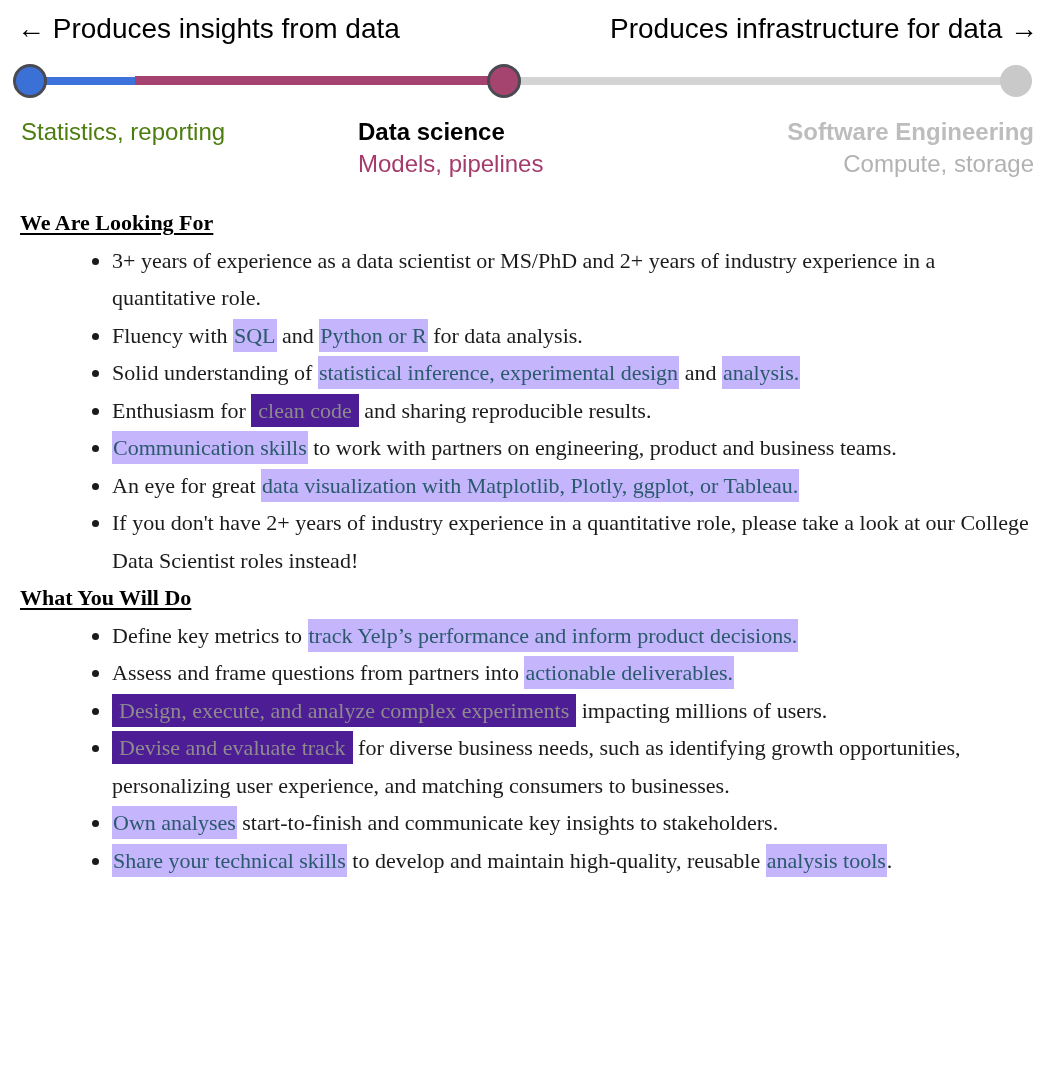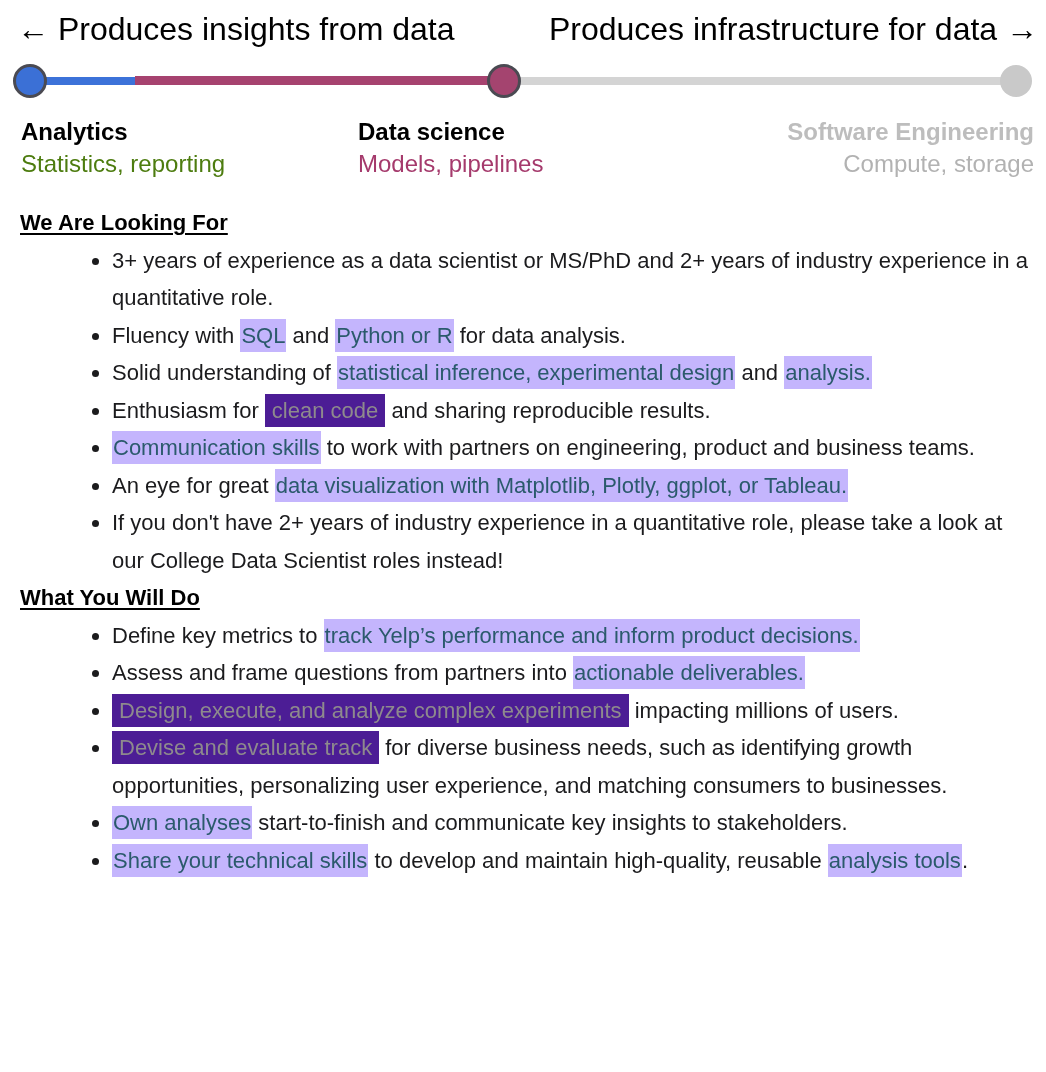--- a/index.html
+++ b/index.html
@@ -17,7 +17,7 @@
   .top-labels {
     display: flex; justify-content: space-between;
     padding: 0 8px 0 17px;
-    font-size: 32px; line-height: 30px; color: #000;
+    font-size: 28px; line-height: 30px; color: #000;
   }
 
   

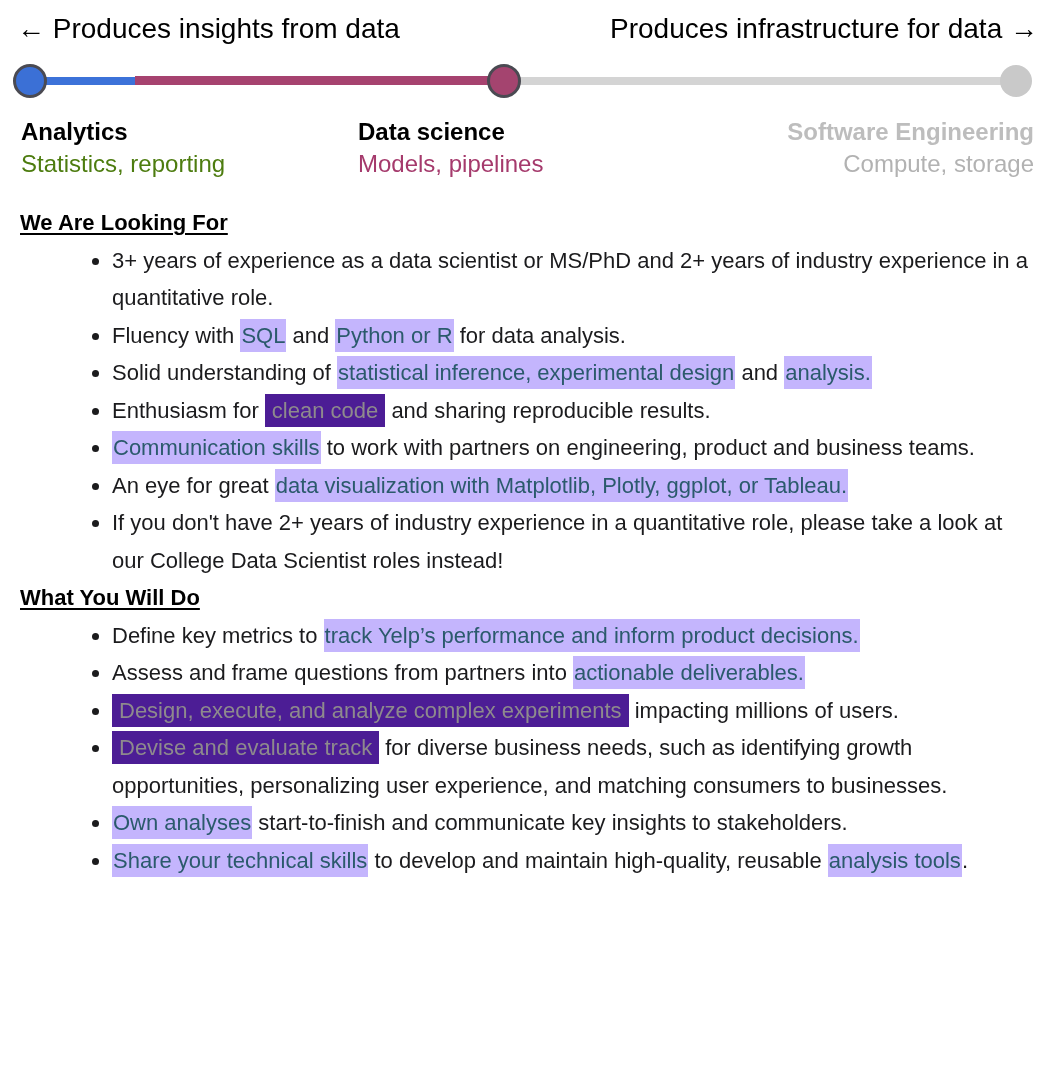--- a/index.html
+++ b/index.html
@@ -83,7 +83,6 @@
 
   <div class="stop-labels">
     <div class="stop stop-analytics-label">
-      <div class="title">Analytics</div>
       <div class="subtitle">Statistics, reporting</div>
     </div>
     <div class="stop stop-datasci-label">

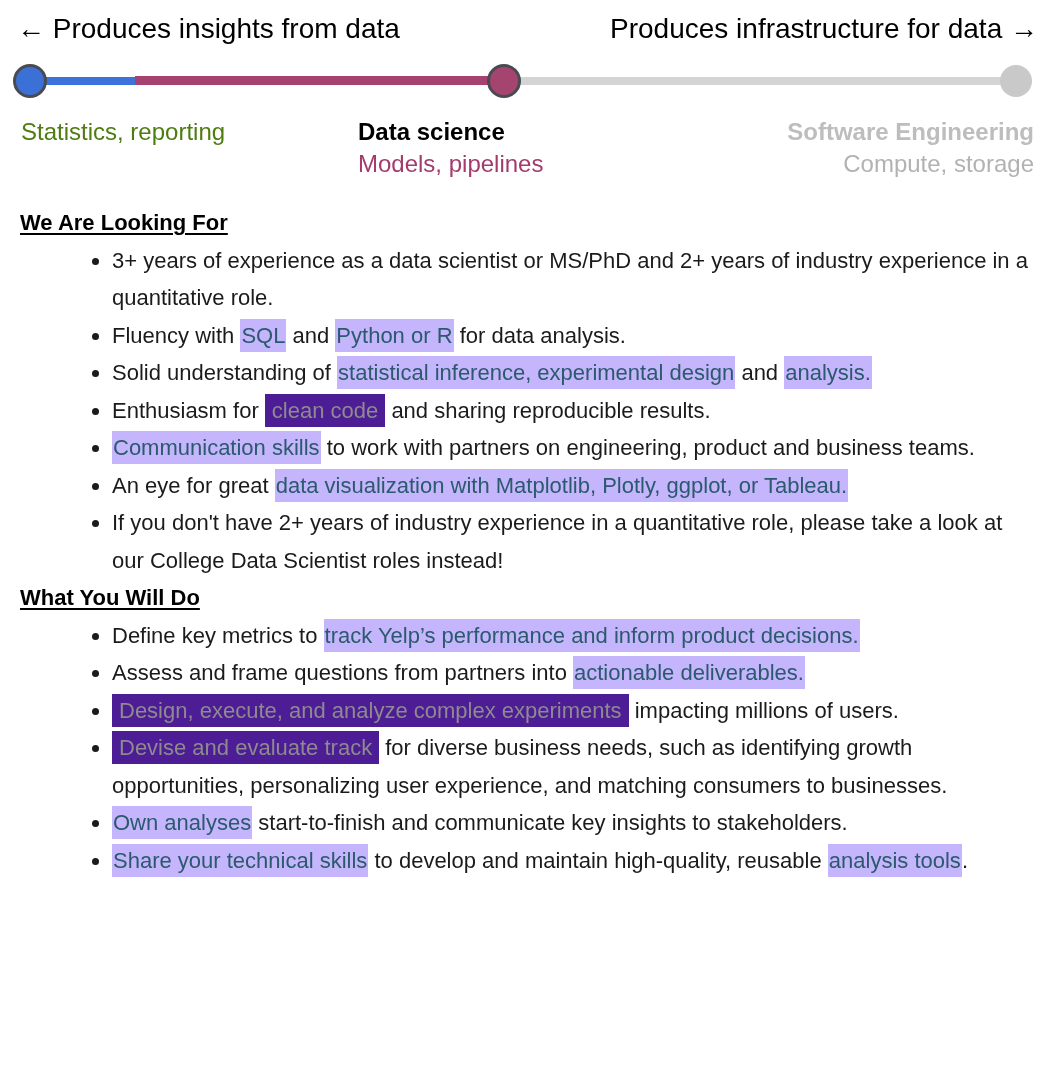--- a/index.html
+++ b/index.html
@@ -50,6 +50,7 @@
     padding: 0 10px 0 20px;
     font-size: 22px; line-height: 37.5px;
     color: #1b1b1d;
+    font-family: Liberation Serif, serif;
   }
   .job h3 {
     margin: 0; font-size: 22px; font-weight: bold; color: #000;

==============================

◆ Work order ◆
Take the entries shown above and quote them verbatim, passing over the pictures.

◆ Solved problem ◆
--- a/index.html
+++ b/index.html
@@ -17,7 +17,7 @@
   .top-labels {
     display: flex; justify-content: space-between;
     padding: 0 8px 0 17px;
-    font-size: 32px; line-height: 30px; color: #000;
+    font-size: 28px; line-height: 30px; color: #000;
   }
 
   

--- a/index.html
+++ b/index.html
@@ -83,7 +83,6 @@
 
   <div class="stop-labels">
     <div class="stop stop-analytics-label">
-      <div class="title">Analytics</div>
       <div class="subtitle">Statistics, reporting</div>
     </div>
     <div class="stop stop-datasci-label">

--- a/index.html
+++ b/index.html
@@ -50,6 +50,7 @@
     padding: 0 10px 0 20px;
     font-size: 22px; line-height: 37.5px;
     color: #1b1b1d;
+    font-family: Liberation Serif, serif;
   }
   .job h3 {
     margin: 0; font-size: 22px; font-weight: bold; color: #000;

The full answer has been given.